Sometimes the big great mystery hears your cry… and replies.

Like a lot of kids, I wanted to be an astronaut when I was young. My Dad’s interest in space and science fiction must have influenced this dream. He was an enthusiast to the core, a paying member of the NASA club. Where other kids’ houses had family photographs, we had high quality images of Saturn and its rings, Jupiter and the whole blue-green Earth from space. To hear my Dad talk about space was to hear him talk about the future, about God in a way.

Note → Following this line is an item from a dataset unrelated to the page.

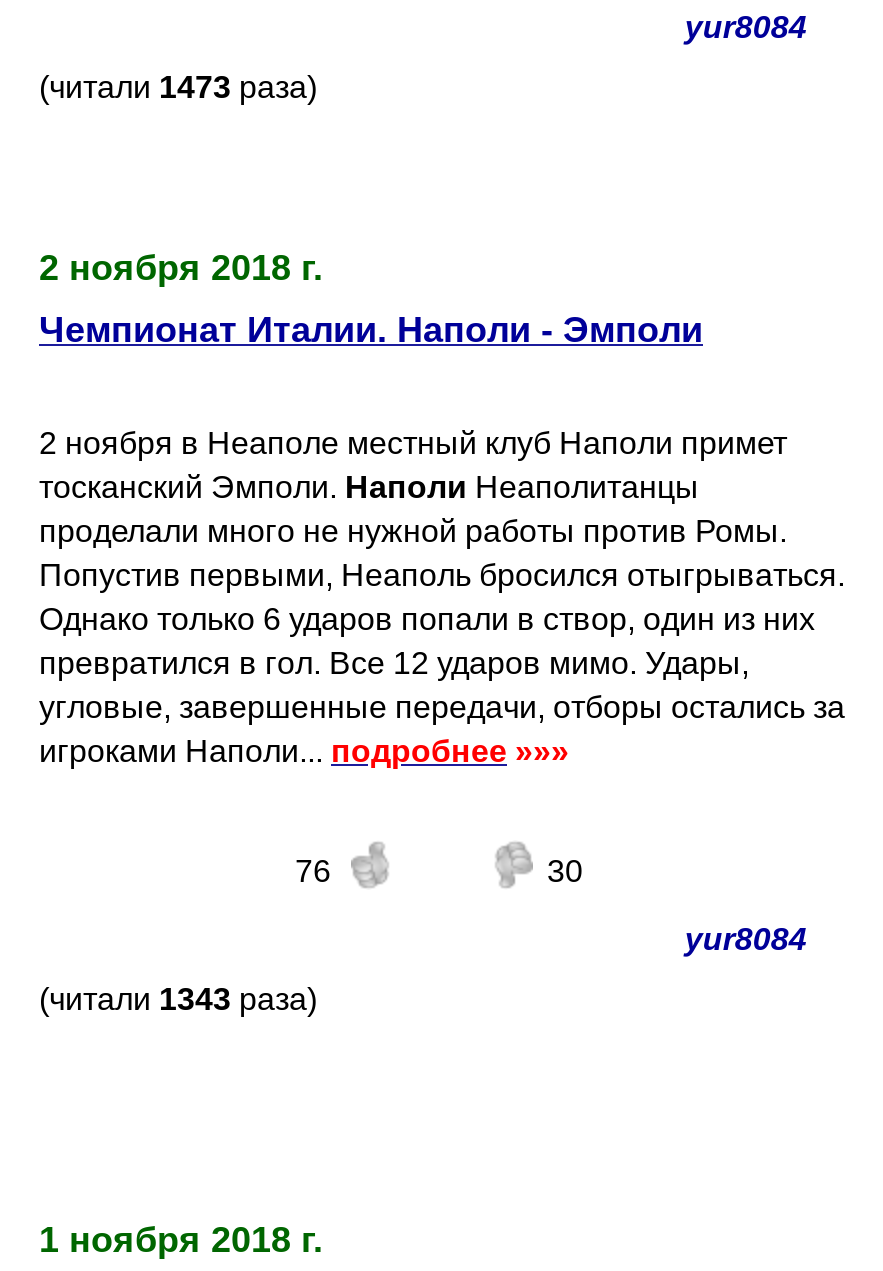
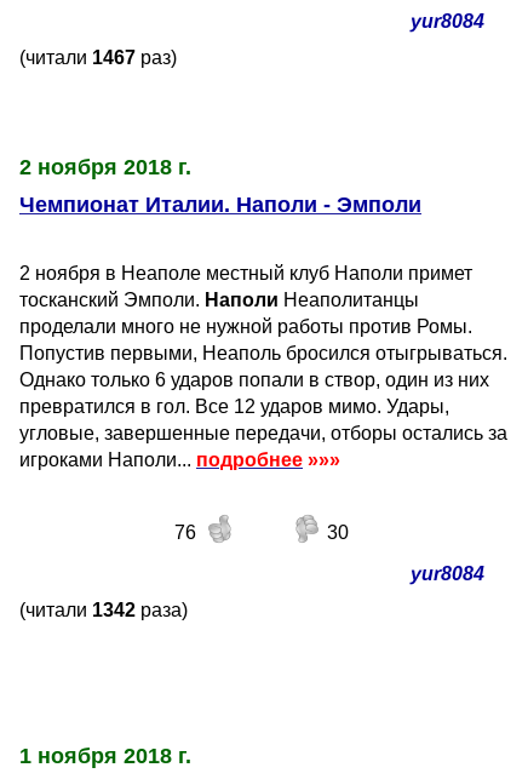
[39,70,317,104] (читали 1473 раза) -> [19,47,177,68] (читали 1467 раз)
[39,982,317,1016] (читали 1343 раза) -> [19,600,188,620] (читали 1342 раза)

It was Dad who recommended I read Tom Wolfe’s The Right Stuff, a book admittedly I didn’t finish. Maybe that’s because I got as far as I was supposed to go. I remember a passage in the novel where one of the characters takes off in his jet early in the morning for training. He looks down at the world and sees all the people going to work, going about the monotony of life, and he’s above it, has escaped that particular reality. I must have been ten or eleven at the most when I read that. I’d had enough mornings off to school at the same time with no real raison d’etre to understand the longing for something more. This astronaut in training seemed to get it.

I recently told Dad about the power of that scene in the book and how it reached in and grabbed me at such a young age, made that longing inside me real and lucid. He replied saying that made absolute sense, because space and science fiction and astronauts and flying—all of this is really a spiritual quest. It’s about getting up above, out and beyond, the quest to understand, to touch the source. I get the attraction. And maybe I should blame that damn novel for the tumultuous path on which I find myself.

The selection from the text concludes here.